Además, por ser nuestra Madre, se deriva que es mediadora de todas las gracias. Así lo explica el Concilio Vaticano II: «Esta Maternidad de María perdura sin cesar en la economía de la gracia, desde el consentimiento que prestó fielmente en la Anunciación y que mantuvo sin vacilar al pie de la Cruz, hasta la definitiva consumación de todos los elegidos. Después de su Asunción a los cielos, no abandonó esta función de salvación, sino que por su intercesión múltiple continúa obteniéndonos los dones de la salud eterna. Con su caridad maternal cuida de los hermanos de su Hijo, que todavía peregrinan y que se debaten entre peligros y angustias, hasta que sean llevados a la patria feliz. Por eso, la Santísima Virgen es invocada en la Iglesia con los títulos de Abogada, Auxiliadora, Socorro, Mediadora. Lo cual ha de entenderse, sin embargo, de tal manera que en nada disminuya ni en nada aumente la dignidad y la eficacia de Cristo, el único Mediador».
Mediante el Bautismo el cristiano se une de tal modo a Jesucristo que su existencia queda transformada radicalmente y, por Cristo, somos hijos de Dios. Con gran fuerza dice San Juan: «Ved qué amor nos ha mostrado el Padre, que seamos llamados hijos de Dios, y lo seamos. Por esto el mundo no nos conoce, porque no le conoce a El. Carísimos, ahora somos hijos de Dios». Esta es la dichosa verdad: somos domestici Dei, familia de Dios.
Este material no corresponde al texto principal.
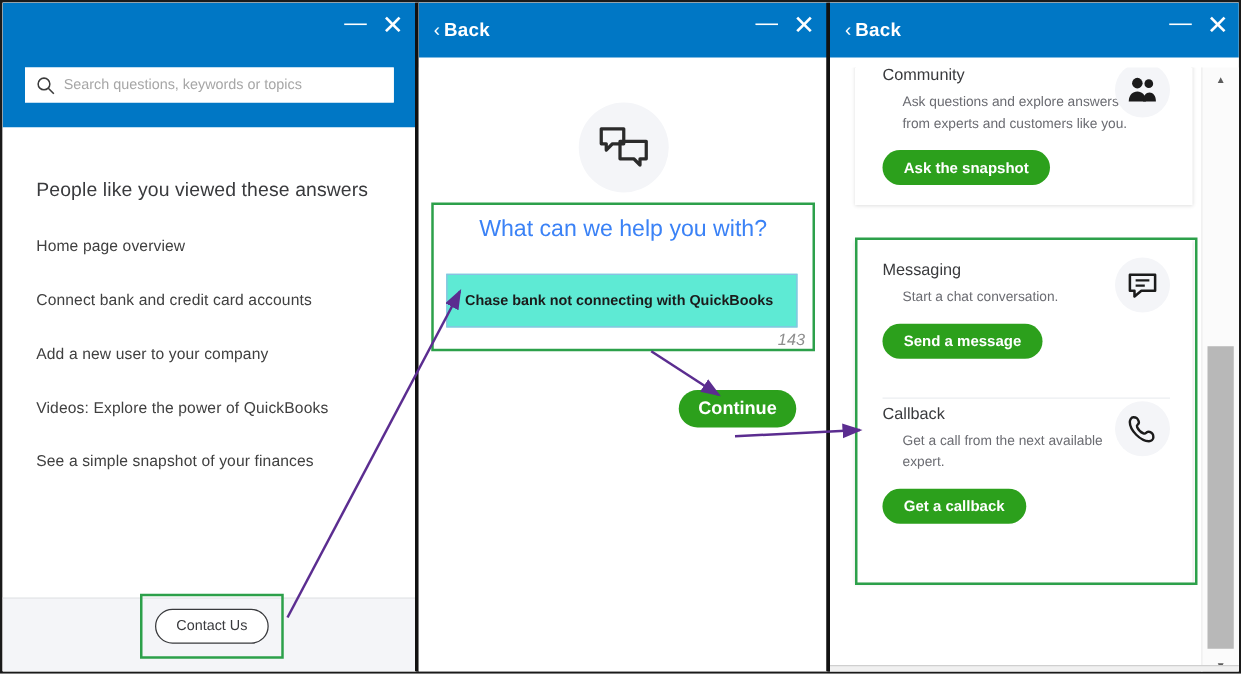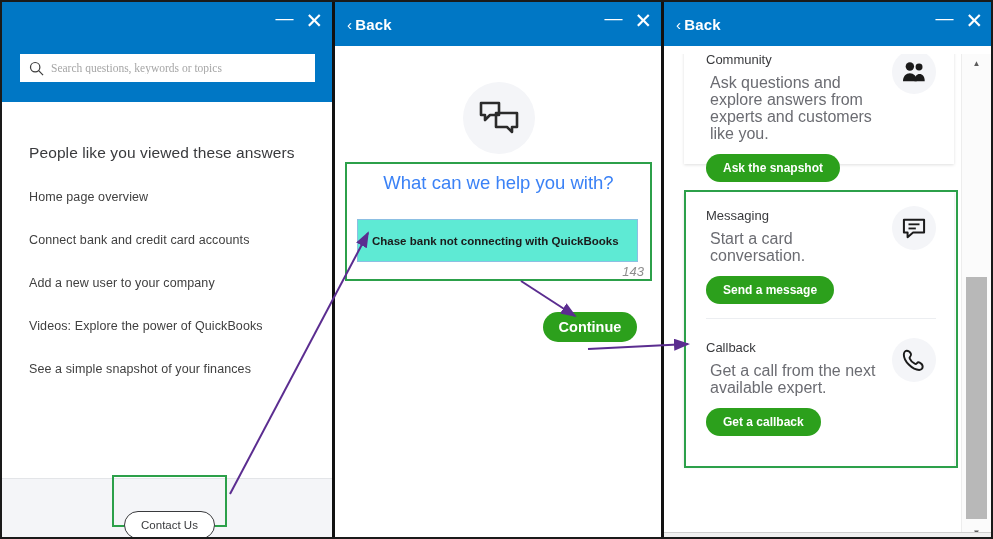"Search questions, keywords or topics" .searchinput { font-family: Liberation Serif, serif -> Liberation Sans, sans-serif }
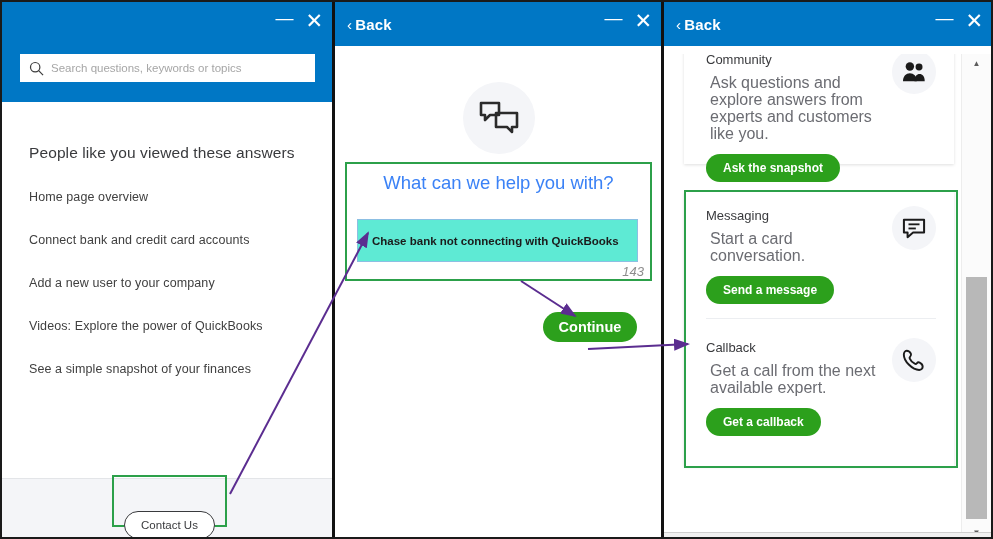"Ask questions and explore answers" .card-desc { font-size: 16px -> 11px; margin: 0 0 12px 4px -> 0 0 12px 16px }
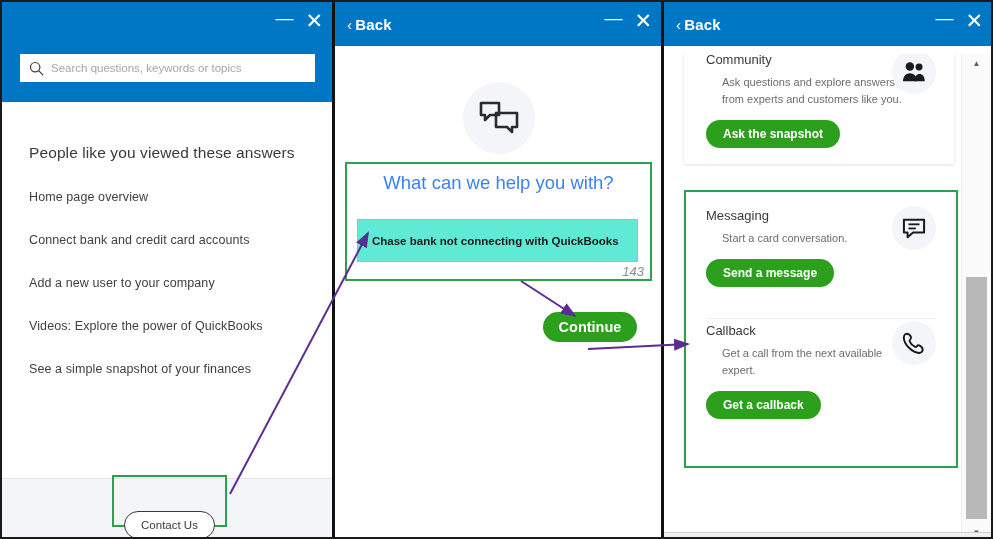"Start a card conversation." div.card-desc { text: card -> chat }
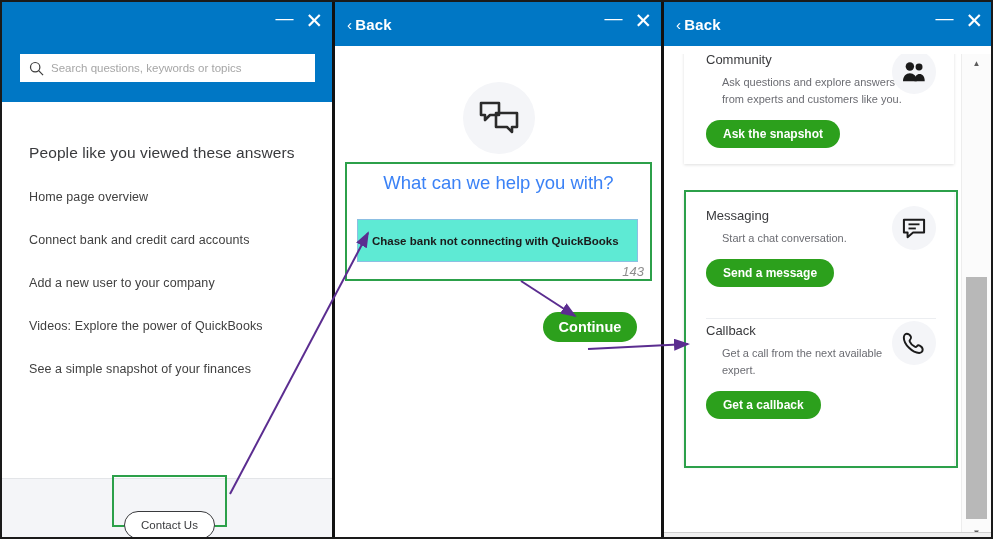"Contact Us" .contactbtn { margin-top: 24px -> none }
Dios Padre, llegada la plenitud de los tiempos, envió al mundo a su Hijo Unigénito, para que restableciera la paz; para que, redimiendo al hombre del pecado, adoptionem filiorum reciperemus, fuéramos constituidos hijos de Dios, liberados del yugo del pecado, hechos capaces de participar en la intimidad divina de la Trinidad. Y así se ha hecho posible a este hombre nuevo, a este nuevo injerto de los hijos de Dios, liberar a la creación entera del desorden, restaurando todas las cosas en Cristo, que los ha reconciliado con Dios.
En esta dicha inmensa de ser hijos de Dios, la Santísima Virgen ha tenido un papel capital:
¡Oh Madre, Madre!: con esa palabra tuya —«fiat»— nos has hecho hermanos de Dios y herederos de su gloria. —¡Bendita seas!. Al hacernos hermanos de Dios Hijo, nos ha conseguido la filiación divina, porque Cristo nos ha elevado a su nivel, al nivel de los hijos de Dios, bajando a nuestro terreno: al terreno de los hijos de los hombres. La vida, desde lo más profundo del hombre, cobra una luz nueva.